1. Intermittent Outlook connectivity issues.
2. Intermittent Activesync connectivity issues.
3. Slow mail delivery to Outlook or Activesync devices.
4. High LDAP search times.
5. High CPU utilization.

My team mate David Paulson maintains a script that will test several of the things I mention below and give you remediation advice. This needs to be freshly downloaded every time you want to use it as it is constantly updated with new versions of Exchange and .Net hotfixes if any. It can be downloaded from here:

Exchange Server Performance Health Checker Script https://github.com/dpaulson45/HealthChecker/releases .

Run the above script, follow it's guidance , then come back here and see if I covered anything the script did not.

For All 2010,2013, and 2016 Exchange Servers:

1.Set the following in the registry. *Please Note, the keys do not exist and will need to be created:

Minimum Connection Timeout. Configure the RPC timeout on Exchange servers to make sure that components which use RPC will trigger a keep alive signal within the time frame you specify here. This will help keep network devices in front of Exchange from closing sessions prematurely:
HKLM\Software\Policies\Microsoft\Windows NT\RPC\MinimumConnectionTimeout
DWORD  0x00000078 (120 decimal)

Set Keep alive timeout. Determines how often TCP sends keep-alive transmissions. TCP sends keep-alive transmissions to verify that an idle connection is still active. Many network devices such as load balancers and firewalls use an aggressive 5 minute idle session time out. This will help keep those devices from closing a session prematurely:
HKEY_LOCAL_MACHINE\SYSTEM\CurrentControlSet\Services\Tcpip\Parameters\KeepAliveTime
DWORD value = 1200000 (12000000 decimal)

There is debate about the above value. I have it set for 20 minutes, but anywhere between 15 and 30 minutes would be viable.

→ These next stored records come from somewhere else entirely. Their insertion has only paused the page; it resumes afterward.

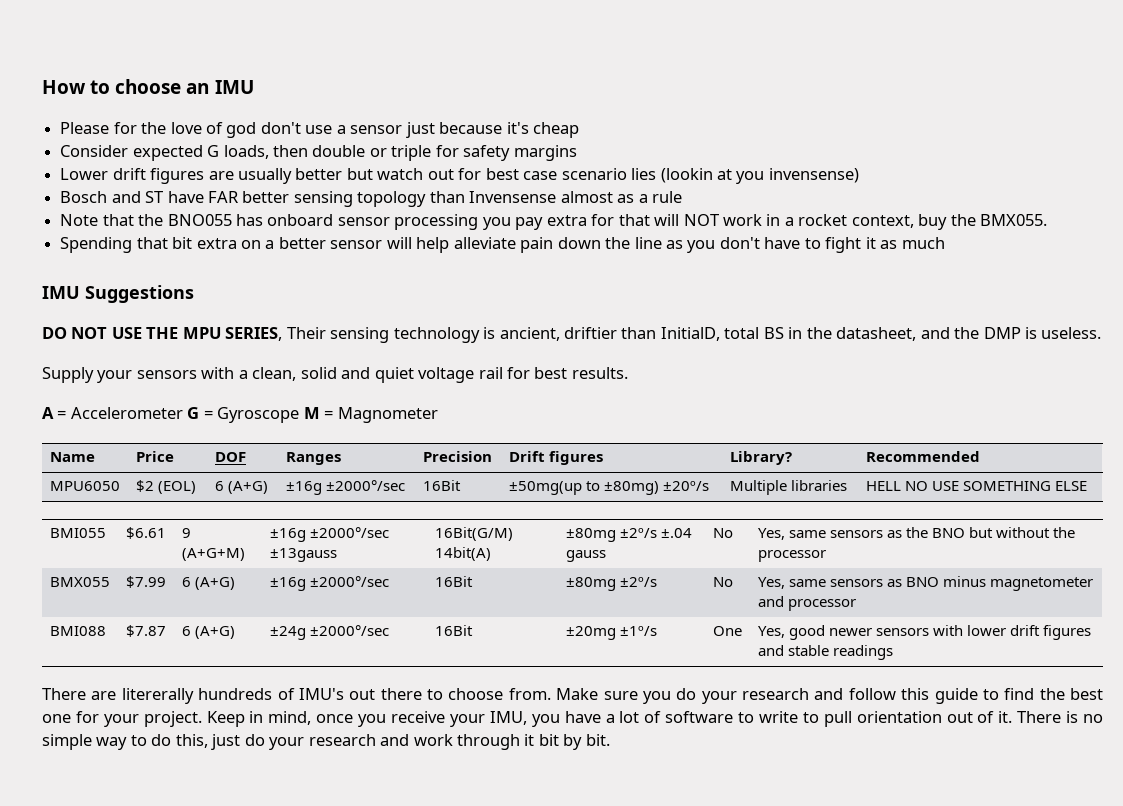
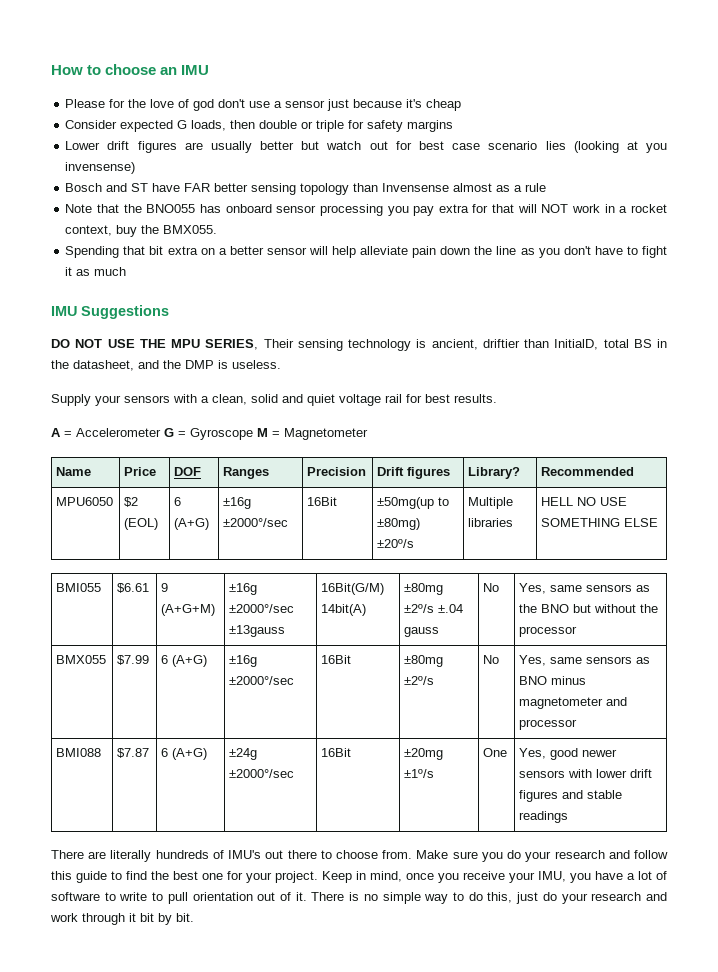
[660,168,713,183] (lookin -> [573,141,619,153] (looking
[337,407,438,423] Magnometer -> [284,428,368,440] Magnetometer
[121,688,194,704] litererally -> [110,850,152,862] literally

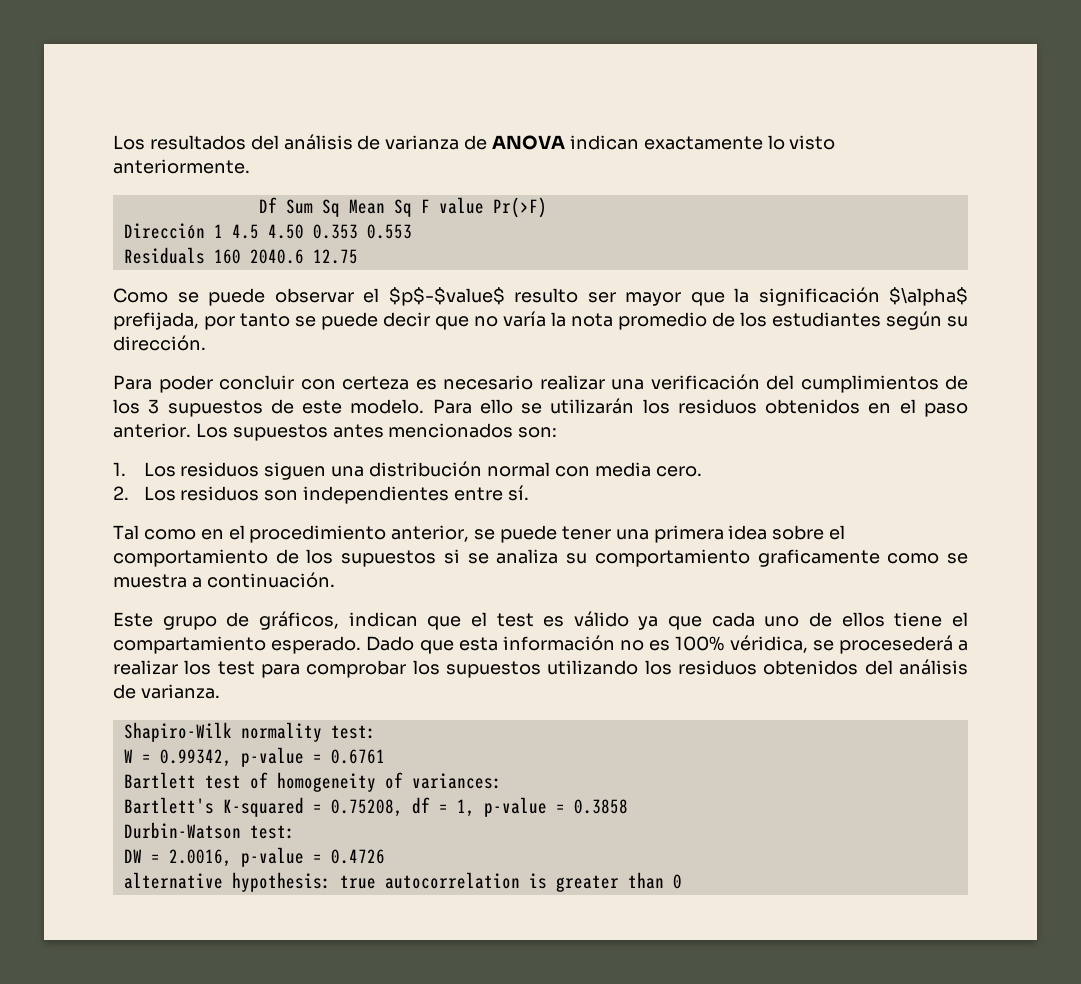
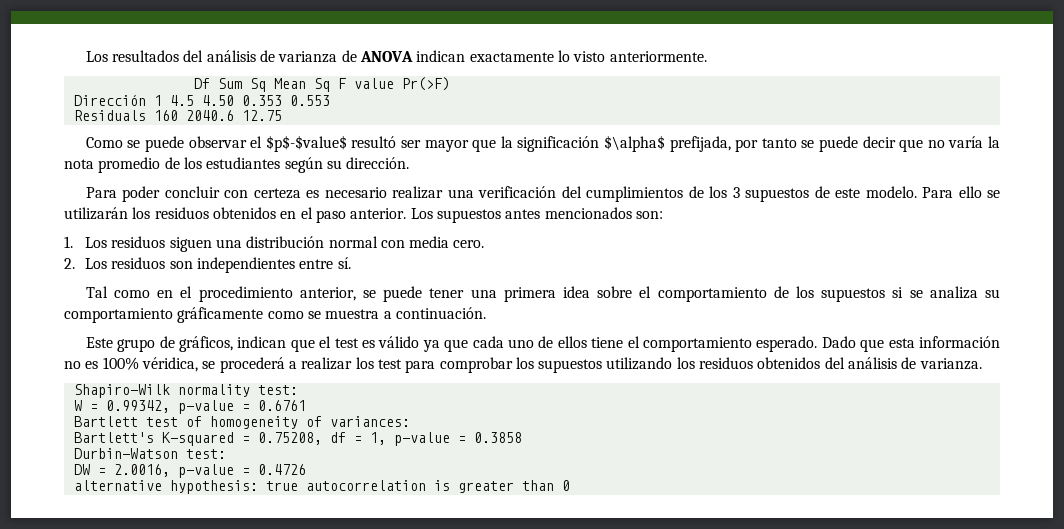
[514,288,578,303] resulto -> [351,136,397,148] resultó
[757,549,880,567] graficamente -> [177,307,264,323] gráficamente
[113,636,266,654] compartamiento -> [642,337,752,352] comportamiento
[838,635,953,654] procesederá -> [219,357,285,373] procederá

My team mate Josh Jerdon has written an excellent script that will tell you your current  KeepAliveTime for all servers in your Exchange org and set it for you if you like. It can be found here: https://gallery.technet.microsoft.com/office/TCP-Keep-Alive-Time-Report-c9a240d0 .

 

*Note: Item 1 is expected to be done in conjunction with item 9. Please be sure to follow both.

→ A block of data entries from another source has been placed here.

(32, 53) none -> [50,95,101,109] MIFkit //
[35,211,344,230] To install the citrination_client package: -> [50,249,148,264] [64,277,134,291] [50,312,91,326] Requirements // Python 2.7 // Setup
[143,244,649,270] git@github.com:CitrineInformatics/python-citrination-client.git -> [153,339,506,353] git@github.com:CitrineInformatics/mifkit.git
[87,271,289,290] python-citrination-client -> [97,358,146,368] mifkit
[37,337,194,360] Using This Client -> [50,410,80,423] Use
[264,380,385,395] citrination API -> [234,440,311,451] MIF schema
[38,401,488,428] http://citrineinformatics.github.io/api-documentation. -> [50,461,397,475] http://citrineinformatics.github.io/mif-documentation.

2. Install the latest tcpip.sys for your server OS. This is a recommendation from several different networking engineers that I have worked with on Exchange cases involving a suspected network issue. There is no official recommendation from PG to do this, it is just another one of those items I have enjoyed some success with. If you are doing your Windows Updates, you can ignore this as you are getting the needed updates.

3. If your servers are hosted on VMWare, follow this: https://kb.vmware.com/selfservice/microsites/search.do?language=en_US&cmd=displayKC&externalId=2039495. Exchange is a very bursty server and there is a potential issue in ESXi 4.x and 5.x where packet loss can occur during periods of very high traffic bursts. Increasing the Rx buffer as described in this article can prevent that.

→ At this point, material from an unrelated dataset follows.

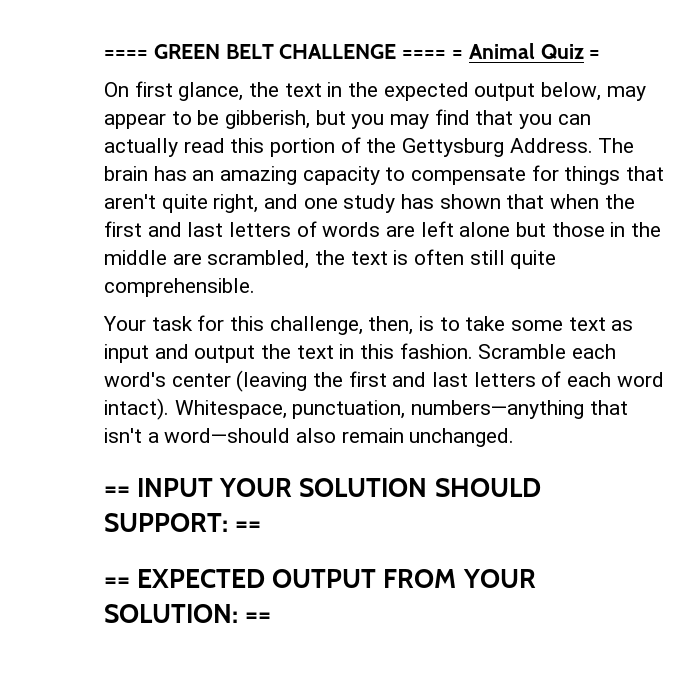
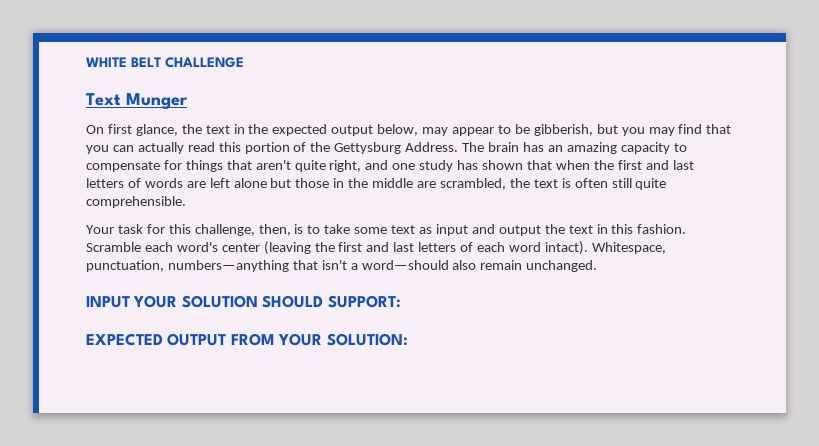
[104,44,220,59] ==== GREEN -> [86,57,127,67] WHITE
[402,43,601,59] ==== = Animal Quiz = -> [86,93,188,109] // Text Munger
[104,486,130,497] == -> (598, 266) none
[235,521,262,532] [104,577,130,588] == // == -> (401, 301) //
[245,612,272,623] == -> (408, 339) none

4. Disable Hyper-threading on physical servers and at the VM level for virtualized servers. This is an official recommendation from PG and is discussed in https://technet.microsoft.com/en-us/library/dn879075(v=exchg.150).aspx under the processing section.

5. DO NOT use Dynamic Memory Allocation, it is not supported as discussed here: https://technet.microsoft.com/en-us/library/jj619301(v=exchg.160).aspx#BKMK_ExchangeMemory . Please use fixed or reserved memory.

6. Set your Power management. This is an official recommendation from PG and is discussed in https://technet.microsoft.com/en-us/library/dn879075(v=exchg.150).aspx in the power management section.:
Set BIOS to allow the operating system (OS) to manage power.
In the OS, turn on the High Performance power plan.

7. Use the default SNP offload settings where available, and make sure that RSS is enabled (the default setting in Windows Server 2012 and later). RSS will help scale CPU utilization, especially on 10GbE. RSS and TCP Chimney Offload has to be set both in the OS and in the NIC device configuration to work. This is an official recommendation from PG and is discussed in https://technet.microsoft.com/en-us/library/dn879075(v=exchg.150).aspx . To set in the OS run the following in an elevated cmd prompt:
netsh int tcp set global rss=enabled
netsh int tcp set global chimney=Automatic

8. For Exchange 2010, the page file size minimum and maximum must be set to physical RAM plus 10MB As discussed in Exchange 2010 System Requirements (See Below for Exchange 2013 and 2016) https://technet.microsoft.com/library/aa996719%28EXCHG.140%29.aspx.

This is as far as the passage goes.